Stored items
=== Begin Enclosure ===

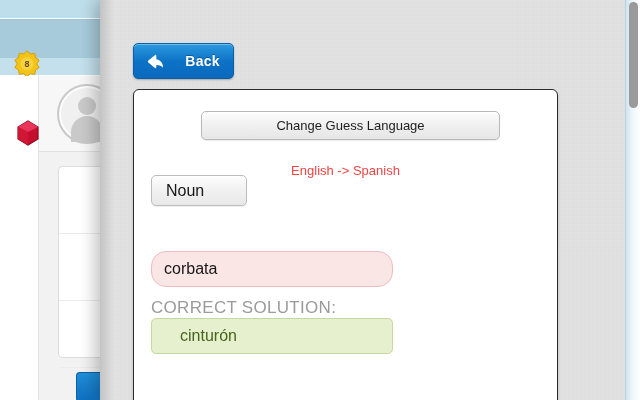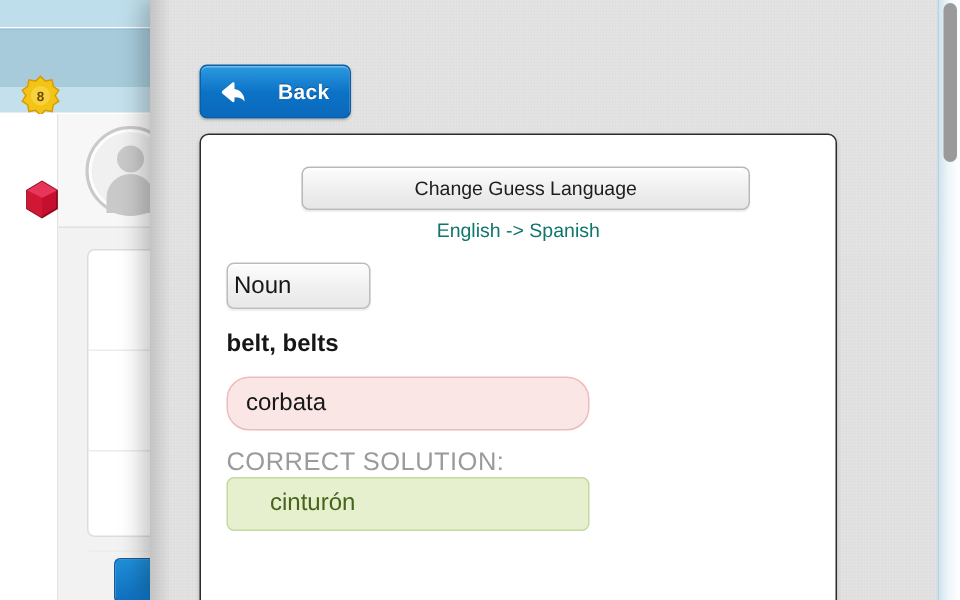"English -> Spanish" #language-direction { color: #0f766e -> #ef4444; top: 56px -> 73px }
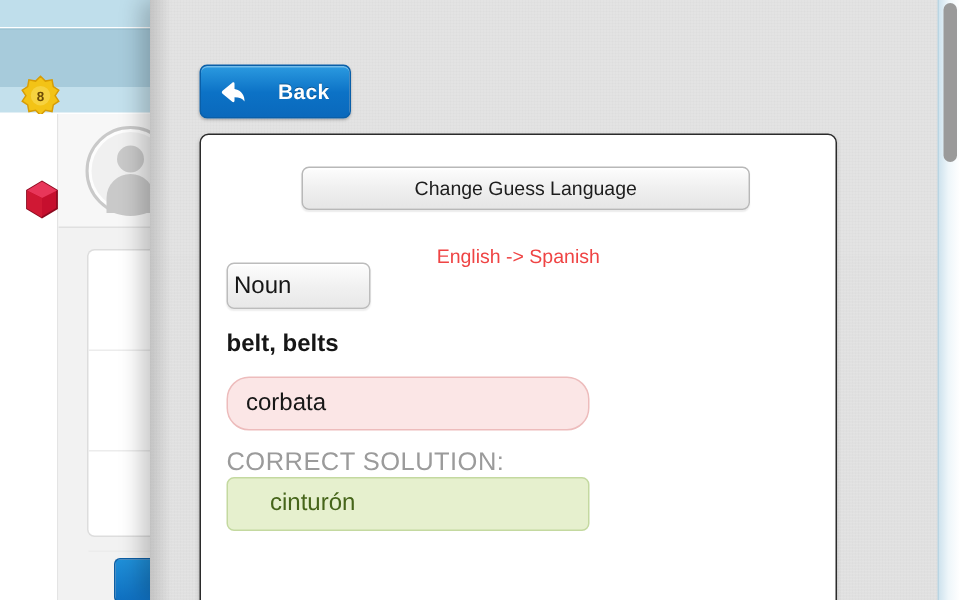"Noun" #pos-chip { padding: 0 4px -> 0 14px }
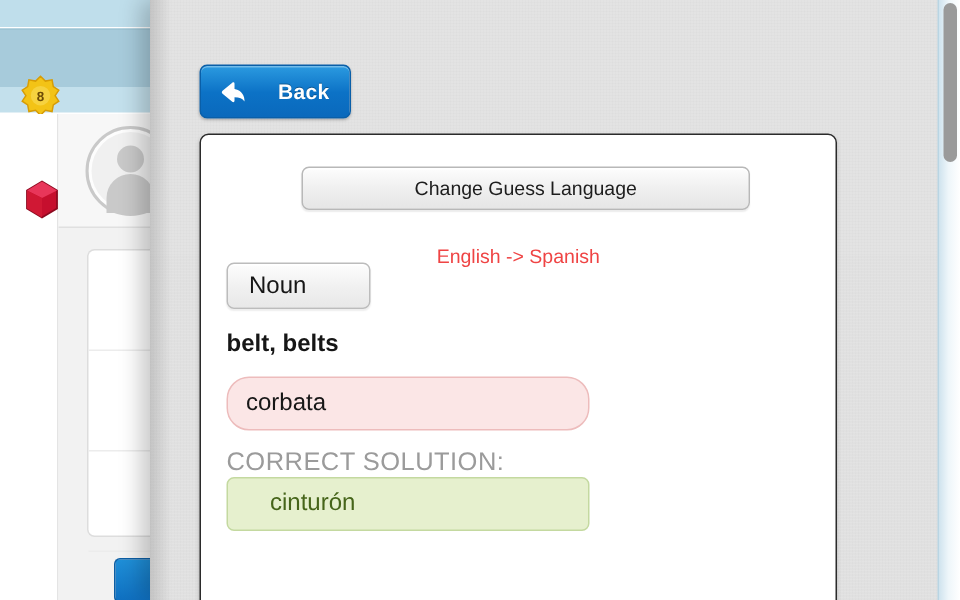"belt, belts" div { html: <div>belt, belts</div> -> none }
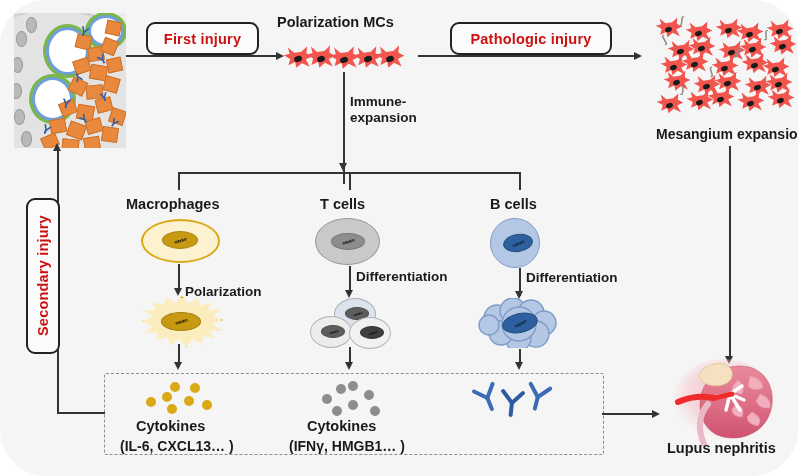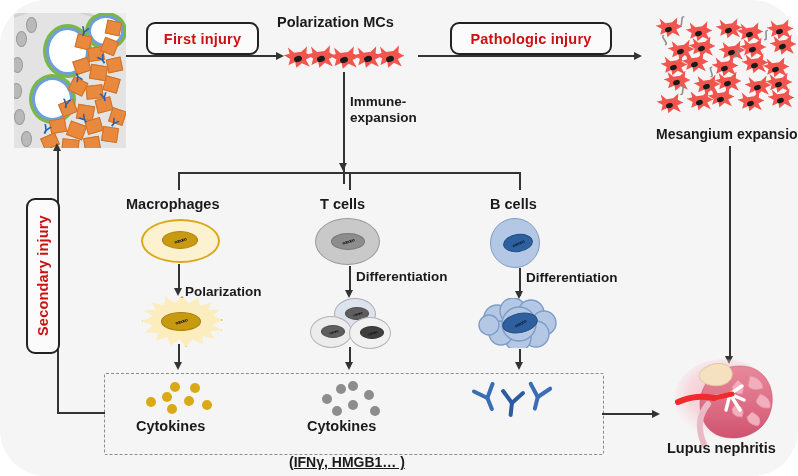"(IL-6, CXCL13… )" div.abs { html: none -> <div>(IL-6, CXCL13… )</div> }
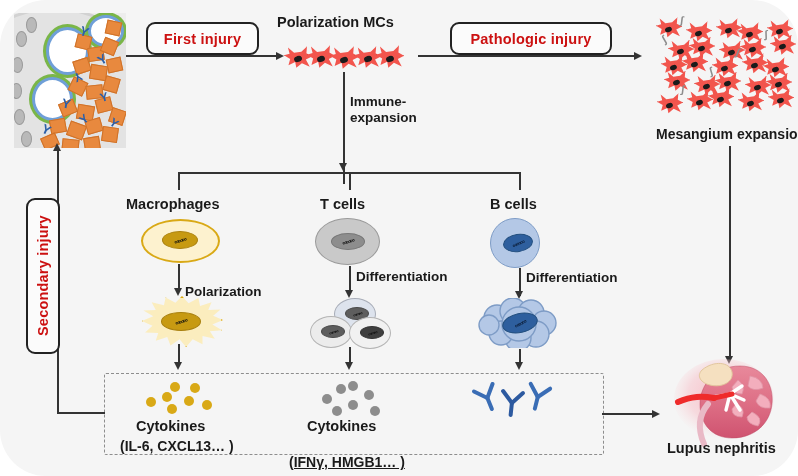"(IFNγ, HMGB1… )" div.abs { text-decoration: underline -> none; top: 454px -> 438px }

=== End Enclosure ===
=== Begin Enclosure ===

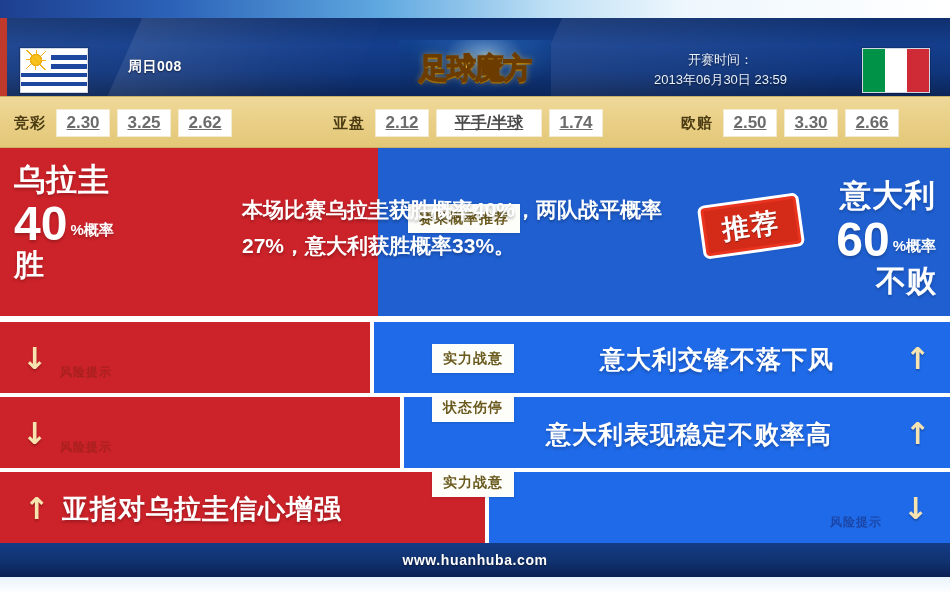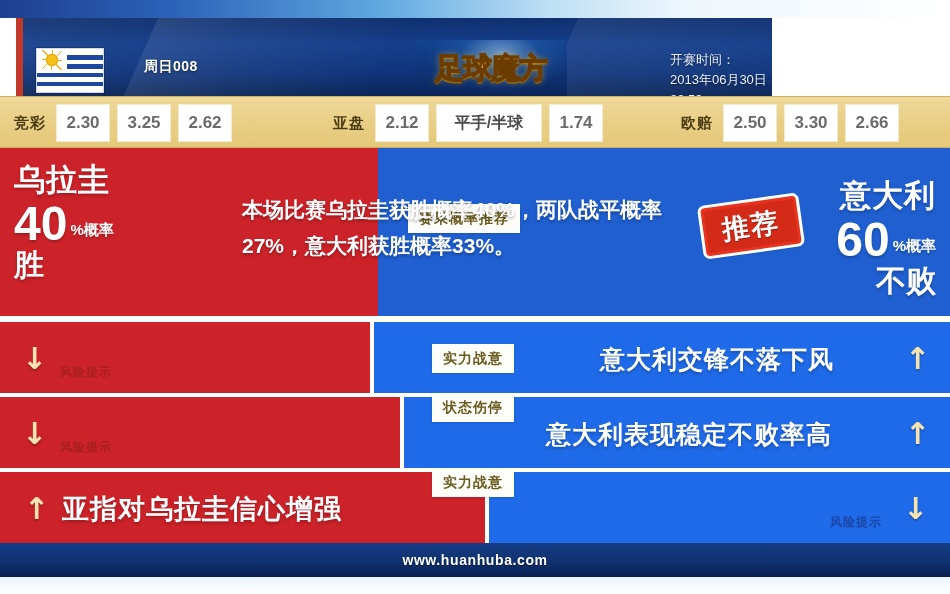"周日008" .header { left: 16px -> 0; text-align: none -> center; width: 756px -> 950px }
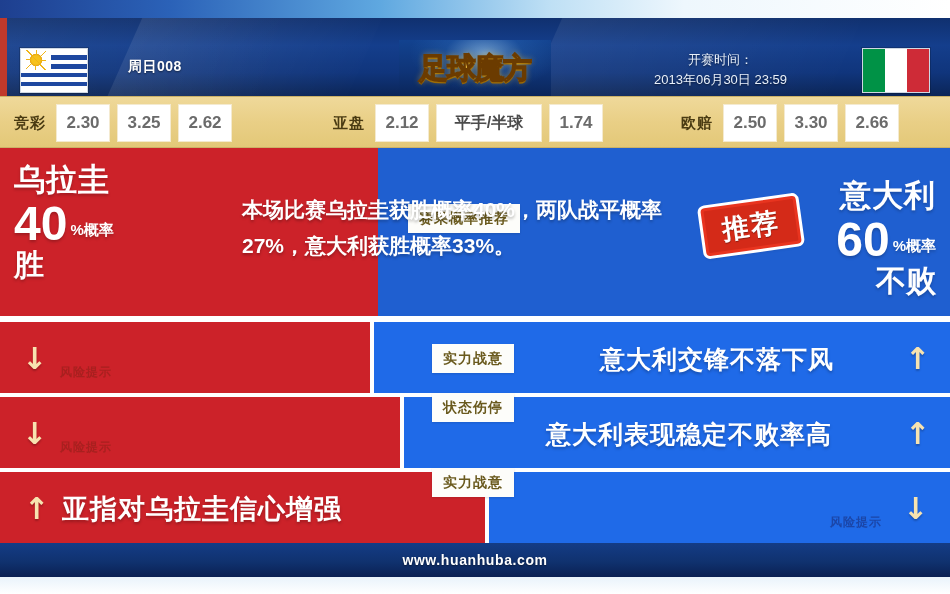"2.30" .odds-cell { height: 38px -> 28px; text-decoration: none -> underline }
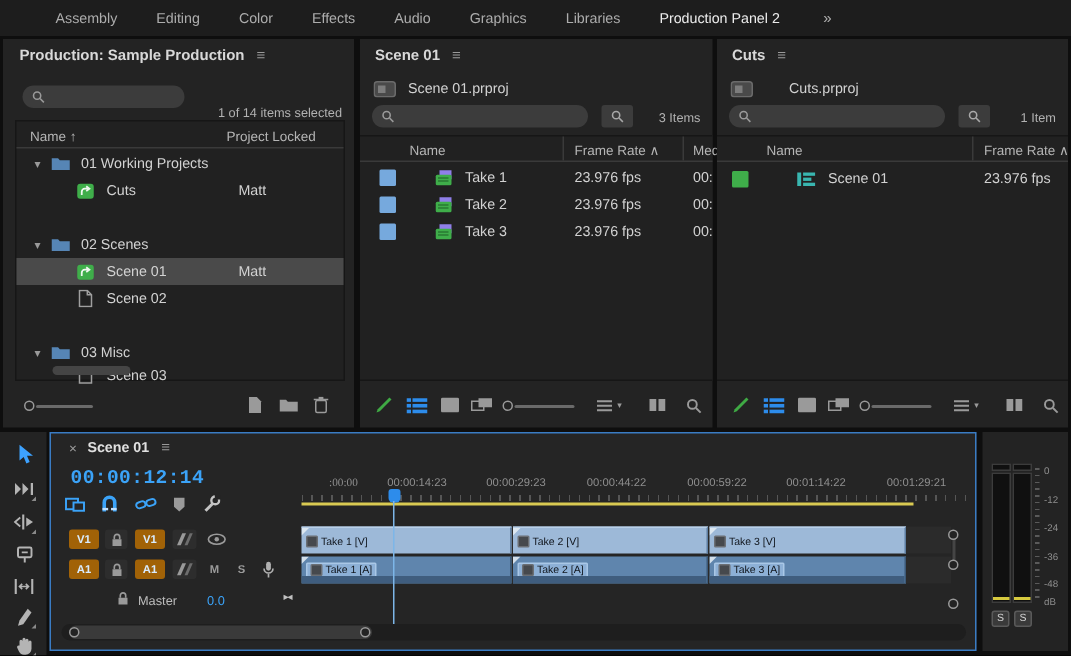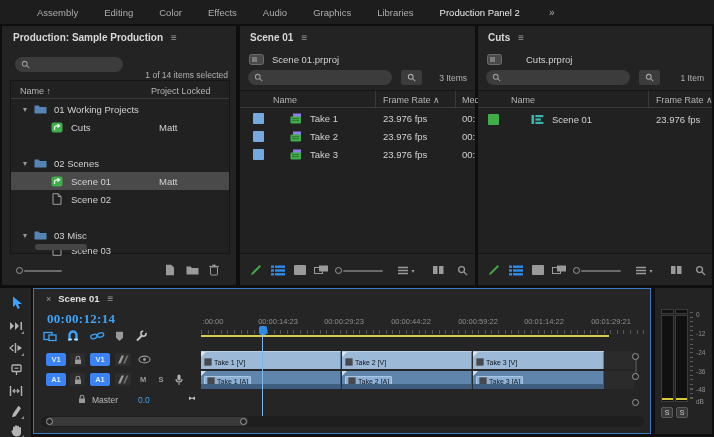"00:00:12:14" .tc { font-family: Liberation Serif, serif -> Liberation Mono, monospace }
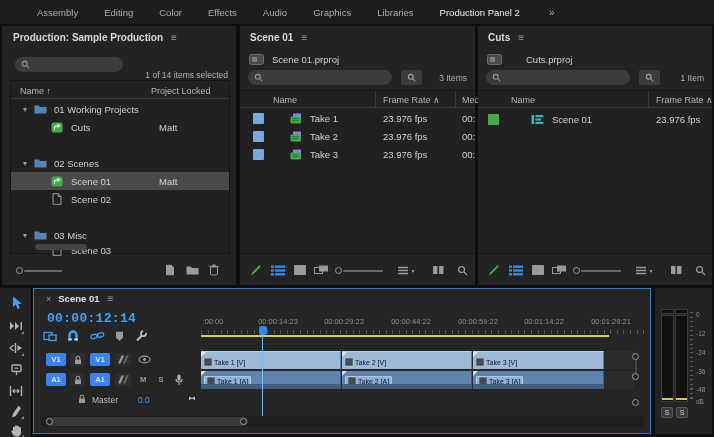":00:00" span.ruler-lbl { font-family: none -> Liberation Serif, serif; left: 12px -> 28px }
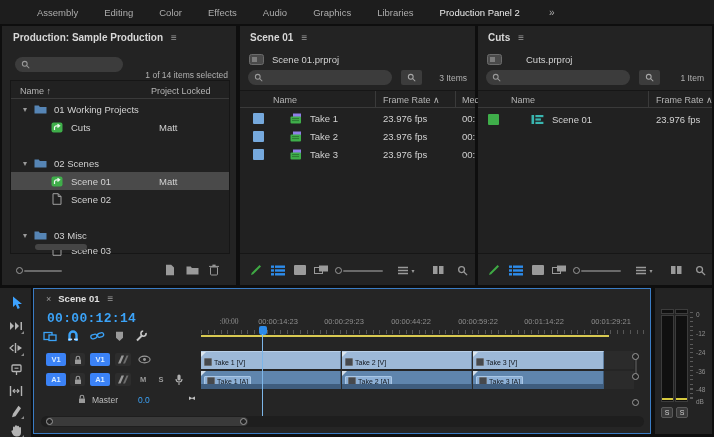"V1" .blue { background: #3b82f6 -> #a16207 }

=== End Enclosure ===

Problem statement: Once the line with "color: #0f766e ->" has been found above, output that line and every later line exactly, stopping after the line with "text-decoration: underline ->", and omit the pictures.

Exercise result:
"English -> Spanish" #language-direction { color: #0f766e -> #ef4444; top: 56px -> 73px }
"Noun" #pos-chip { padding: 0 4px -> 0 14px }
"belt, belts" div { html: <div>belt, belts</div> -> none }
"(IL-6, CXCL13… )" div.abs { html: none -> <div>(IL-6, CXCL13… )</div> }
"(IFNγ, HMGB1… )" div.abs { text-decoration: underline -> none; top: 454px -> 438px }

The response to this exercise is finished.